The rate of paid legal claims against physicians dropped by more than half between 1992 and 2014, but the average claim payment amount rose, according to an analysis of the National Practitioner Data Bank.
Adam C. Schaffer, MD, of Brigham and Women’s Hospital, Boston, and his colleagues examined paid claims from the National Practitioner Data Bank from Jan. 1, 1992, to Dec. 31, 2014, accounting for specialty. Dollar amounts were inflation-adjusted to 2014 dollars using the Consumer Price Index.
To calculate the rate of paid claims per physician-year, investigators divided the number of physicians for whom a malpractice claim was paid in a given year by the number of physicians in each specialty from the American Medical Association Masterfile data in each year from Jan. 1, 1992, to Dec. 31, 2013. Data on the number of physicians in each specialty for 2014 were unavailable and were imputed based on a specialty’s average rate of growth from 2010 to 2013. Four interval time periods were chosen to smooth annual fluctuations.From 1992-1996 to 2009-2014, the rate of paid claims decreased by 56%, ranging from a 76% decrease in pediatrics to a 14% rate decrease in cardiology.
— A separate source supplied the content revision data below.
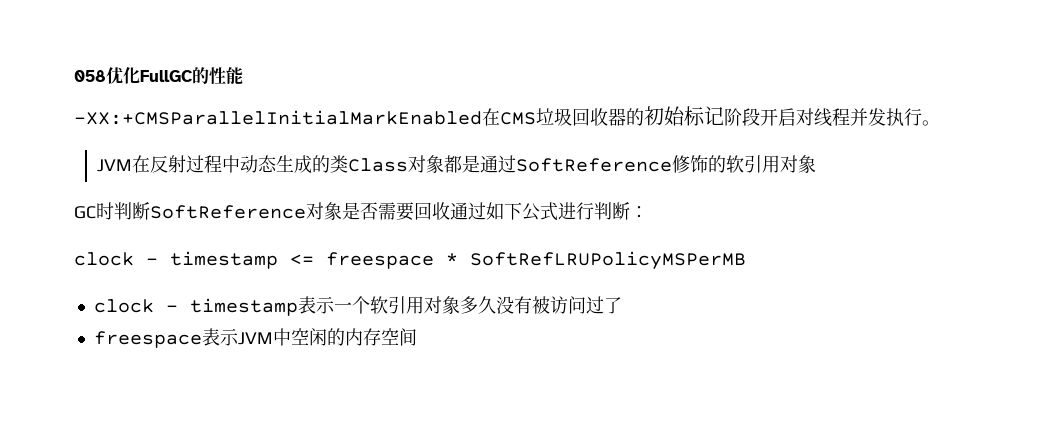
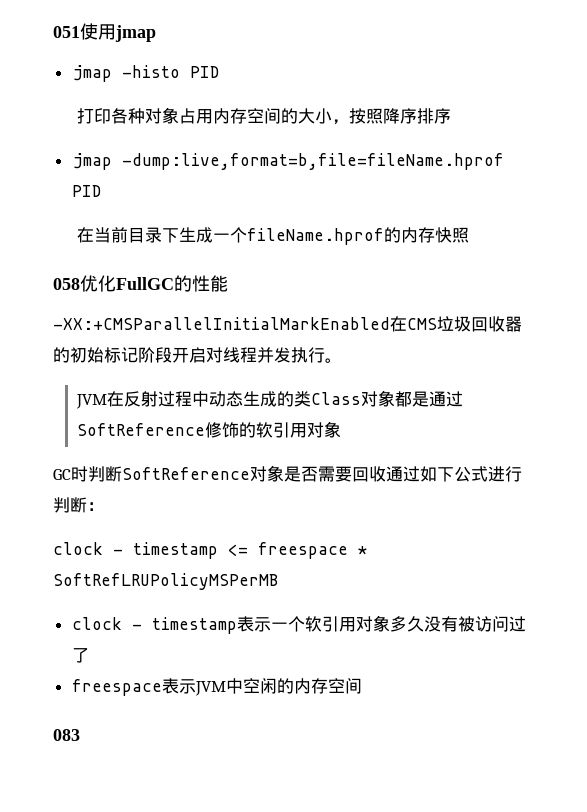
+ 051使用jmap
+ jmap -histo PID
+ 打印各种对象占用内存空间的大小，按照降序排序
+ jmap -dump:live,format=b,file=fileName.hprof PID
+ 在当前目录下生成一个fileName.hprof的内存快照
+ 083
The mean payment increased by 23% from $286,751 to $353,473 between 1992-1996 and 2009-2014. The increases ranged from $17,431 in general practice to $138,708 in pathology (JAMA Intern Med. 2017 Mar 27. doi: 10.1001/jamainternmed.2017.0311).
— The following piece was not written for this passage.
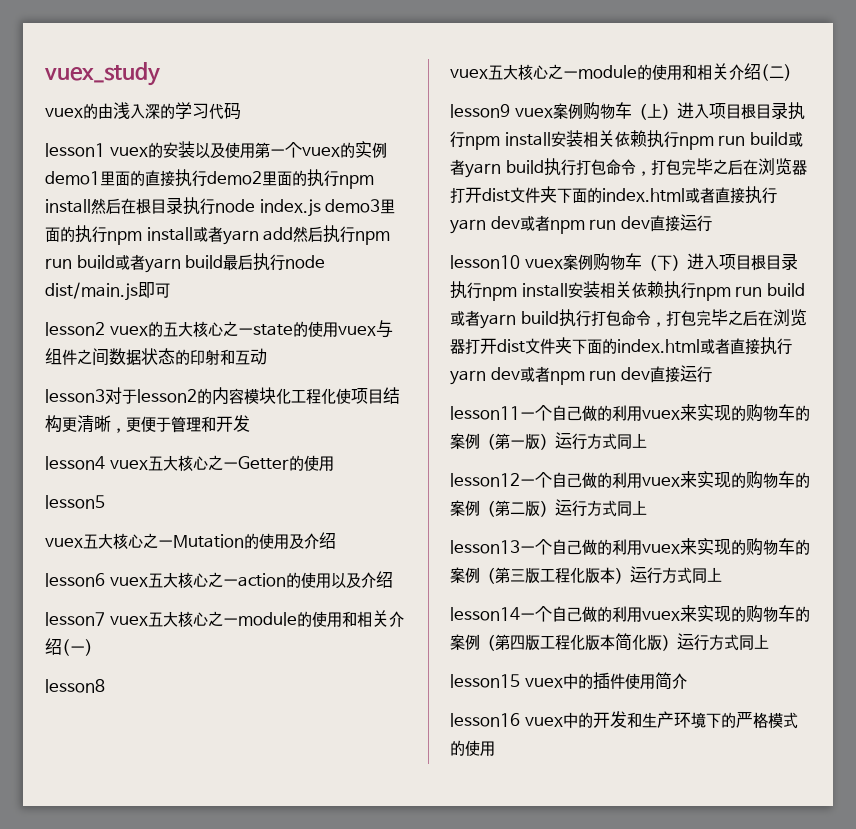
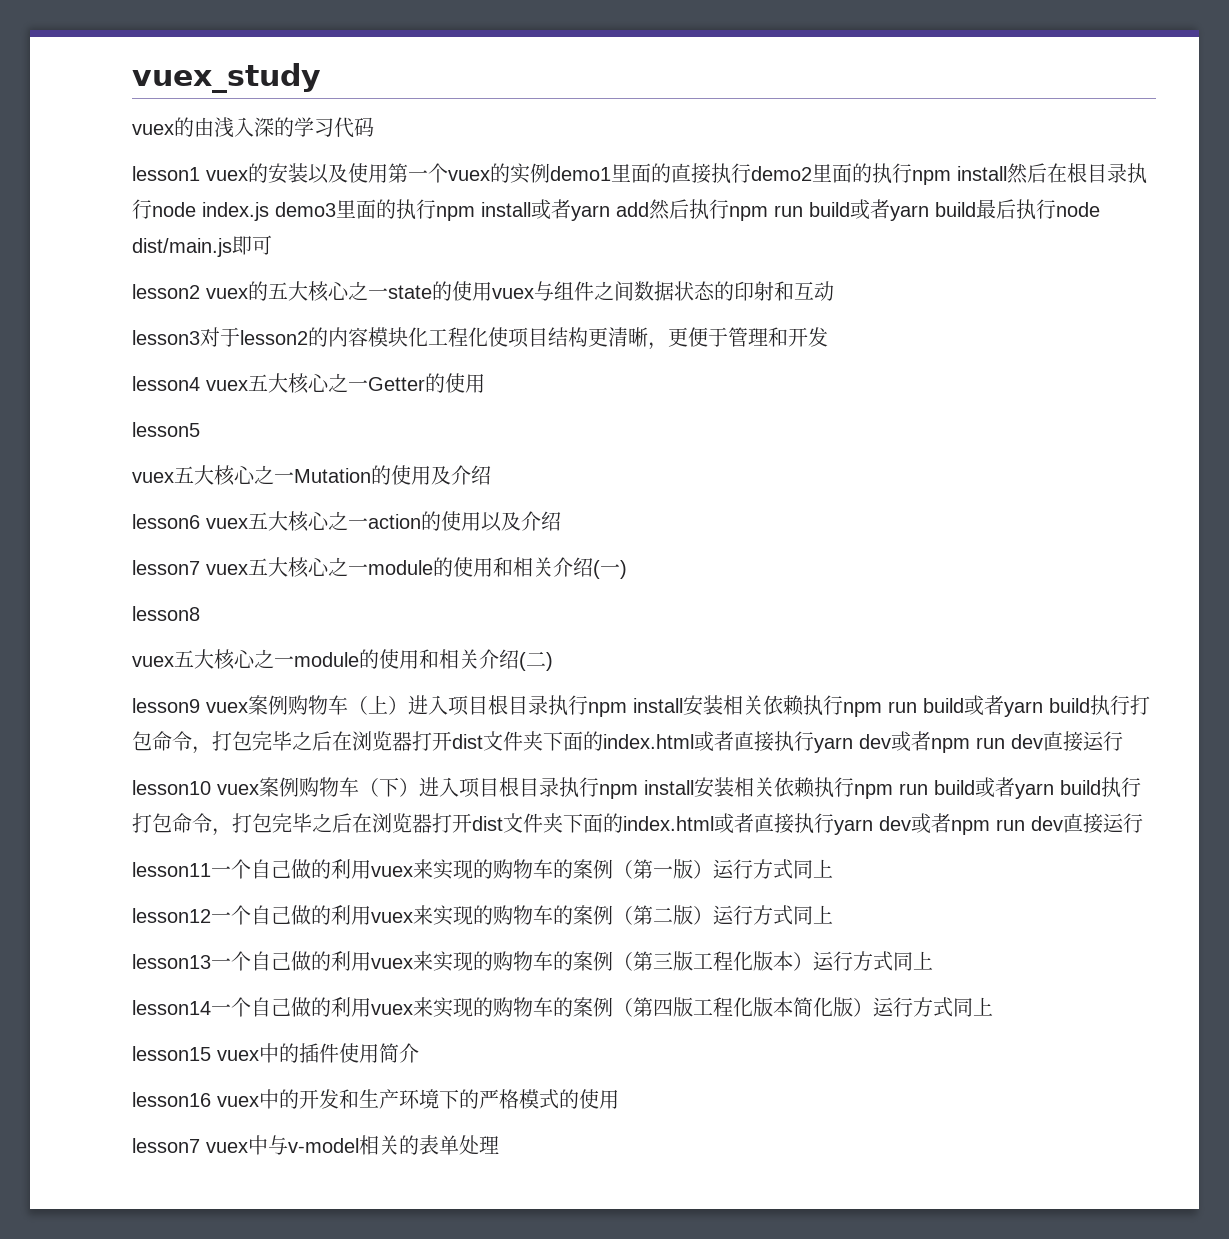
+ lesson7 vuex中与v-model相关的表单处理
The most common allegation was diagnostic error, followed by surgical error and medication or treatment error. The proportion of paid claims attributable to diagnostic error varied widely and was highest in pathology and radiology. Plastic surgery had the highest percentage of paid claims related to surgical errors. Specialties with the highest percentage of paid claims related to medication/treatment errors were psychiatry, general practice, and pulmonology.
While prior data have shown the overall trend of declining paid malpractice claims and increasing average payments, this study is the first to examine such trends by medical specialty, said Dr. Schaffer.
“We think it is important to try to understand the reasons for the variation among specialties in characteristics of paid malpractice claims, as understanding the reasons for this variation may provide insights about how we can provide the safest care possible,” he said in an interview.
Dr. Schaffer said that he hopes the findings make physicians more aware of the malpractice landscape and aid their future practice decisions.
“Medical malpractice is an issue that concerns many physicians, and physicians’ perceptions of their liability risk can influence the decisions they make in caring for their patients,” he said. “By performing an analysis of a national database of paid medical malpractice claims broken down by specialty, we hope to provide physicians with data that give them an accurate picture of the medical malpractice environment in which they are practicing.”